Teeg,”So do you put ‘em up?”

Ben, “W’shure! There’s one that’s still living here!”

(No, not really, they gently send them on their way.)

Ryan loaded our envelopes with easter grass, which is basically like opening an envelope full of glitter. But Ryan was trying to make up for Teeg not getting Easter baskets after killing the Easter Bunny.

Bonus snack: Krabby Patty’s Gummy Burgers inside an Egg.

Real Snack #1 in the All-Egg Episode is the Reese’s Egg. Nothing fancy about it, it’s just an Easter Classic. This one is truly egg shaped, and not their flat egg. This is kind of a step up. Ryan has to pick Reese’s because it’s his favorite. More peanut butter than chocolate in this Reese’s treat. Michelle: “There’s so much more to it when it’s round.” Brother Ben: “It’s what you’d expect. I like it.”
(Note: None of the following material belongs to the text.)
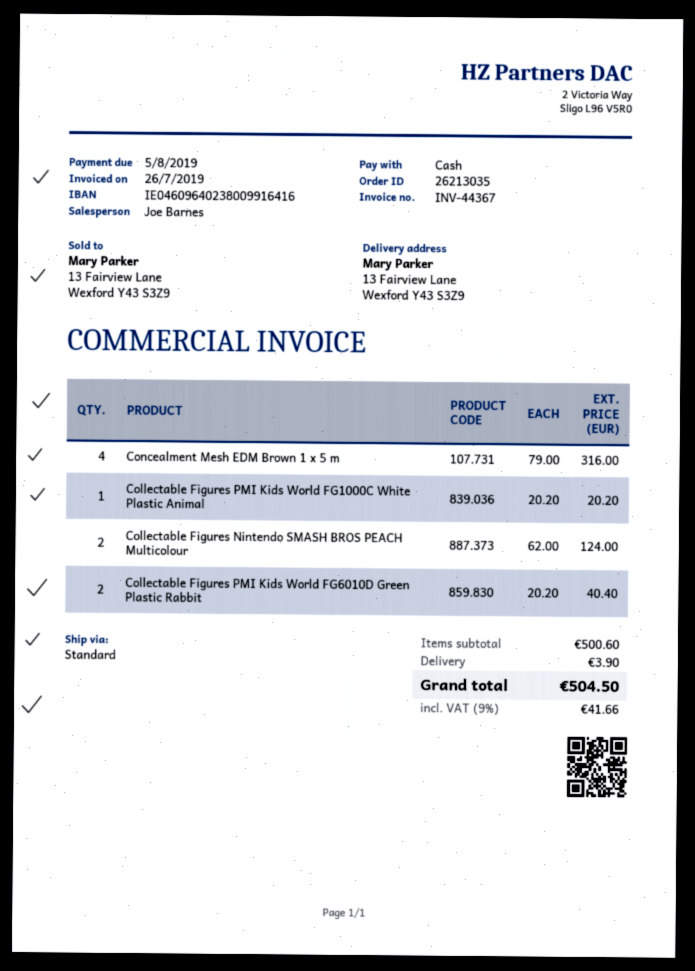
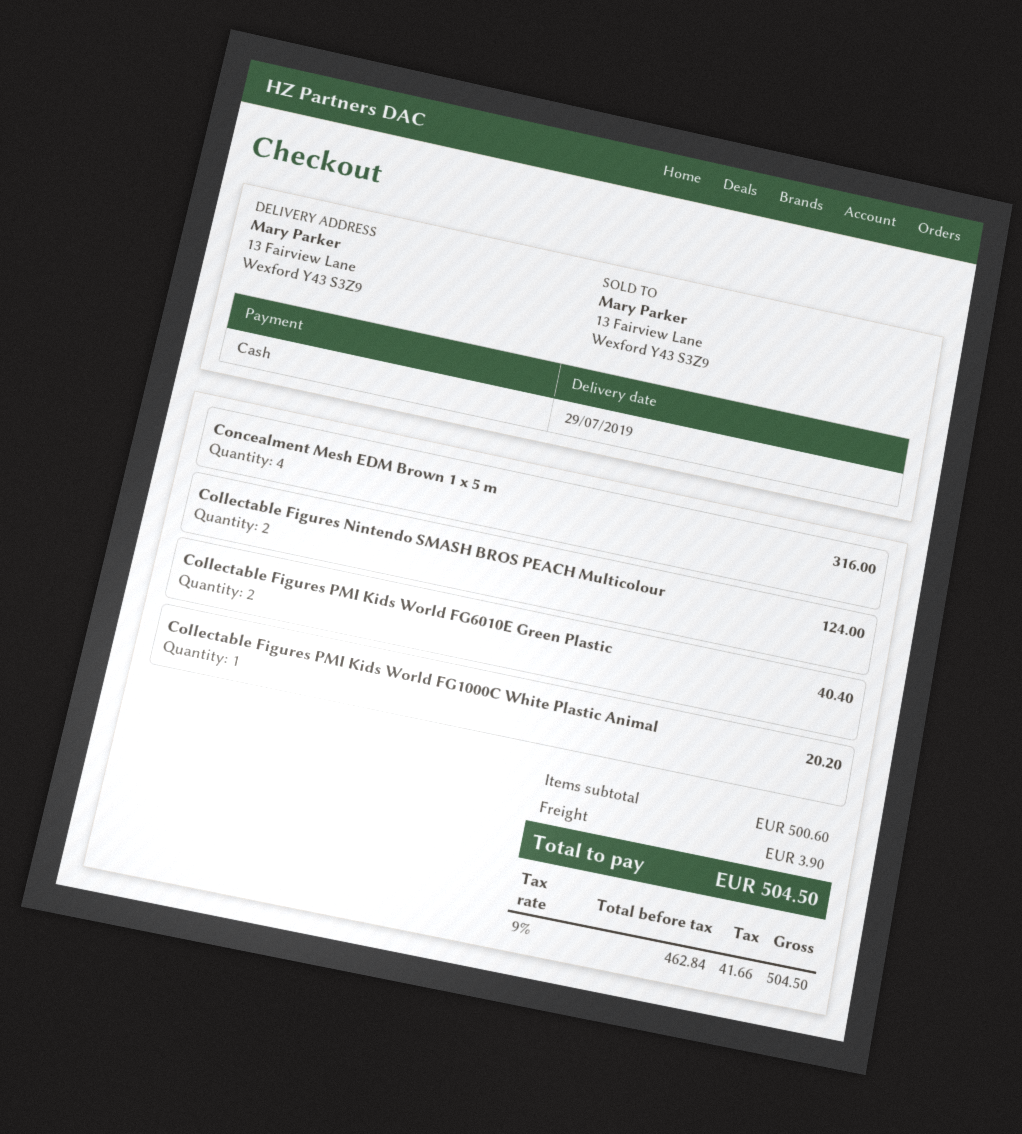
Collectable Figures PMI Kids World FG6010D Green Plastic Rabbit: 2 for 40.40 -> none
Collectable Figures PMI Kids World FG6010E Green Plastic: none -> 2 for 40.40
We revisit the despicable Brach’s Easter Eggs from the week prior. They taste like sugar dipped in something made by Monsanto. Ryan tries to defend them, inexplicably.

This week’s a CVS-specialty, mask-on, Easter Aisle picks. Michelle has a newborn, so she hasn’t been out of the house, and she misses the Easter Candy Aisle. Teeg awaits the day that it all goes to 70% off.

Ben & Teeg lived across the street from Bernie’s Depot, which later became Scott’s Shoppe. Bernie was a crabby old man who was suspicious of all the kids. Scott was a real real nice guy, but he had a firm policy on can returns, which is how Ben & Teeg earned all their candy money.

Ben & Teeg would get the Garbage Pail Kids there, but the candy ranged from nickel candy up to the fancy stuff, like the giant gummy rat.

Ben & Teeg would ride up and down the alleys collecting cans on their bikes. Different times. Their co-conspirators were the Bradley kids next door. 9 kids. Greg was the naughty one, and he’d always have can getting schemes that were definitely stealing.

Candy #2 – the extremely popular, classic Cadbury Crème Egg. Started in the 1920’s. Somehow they made the shipment without being crushed. The very best thing you could get in your basket at Easter. The only sad thing is that they seem to have gotten smaller.

Brother Ben was always into cool stuff, like rebuilding VW Beetles and ripping around town in go-karts. One of his buddies had a long flowing mullet, and that poor kid’s hair got sucked right into the motor one day and a random stranger had to cut him free with a rusty old pocket knife.

Anyway, Ben got a fascination with the failures of the major auto manufacturers. He had a Chevy Vega that was really nice, but one of Chevy’s worst cars ever. He had a Ford Pinto, a Plymouth Horizon, which is like a Dodge Omni. They had a Ford Grenada, which is an old dog of a grandma car. They’re all disposable cars, but fun thing about it is that everybody has a story from when they once had one. Michelle shares hers – her first car, that she saved on its way to the junk yard, and slapped in a $35 Pamida car stereo.

Teeg’s favorite story is when Ben had to deal with the wastewater. The effluent. The outcome of “when we flush the toilet.” There are a lot of stories, this one is suitable for a show where we’re gonna eat chocolate.

“Just your run of the mill sink hole.” Rick fell here.

Candy #3 – Whopper’s Mini Robin Eggs. Lucky us! Nothing fancy, but it’s a “taste worth tweeting about.” We all love crunching them up. Ryan’s observation: every once in a while you get one that’s weirdly chewy and like, not ripe. Like a sunflower seed that a worm got into.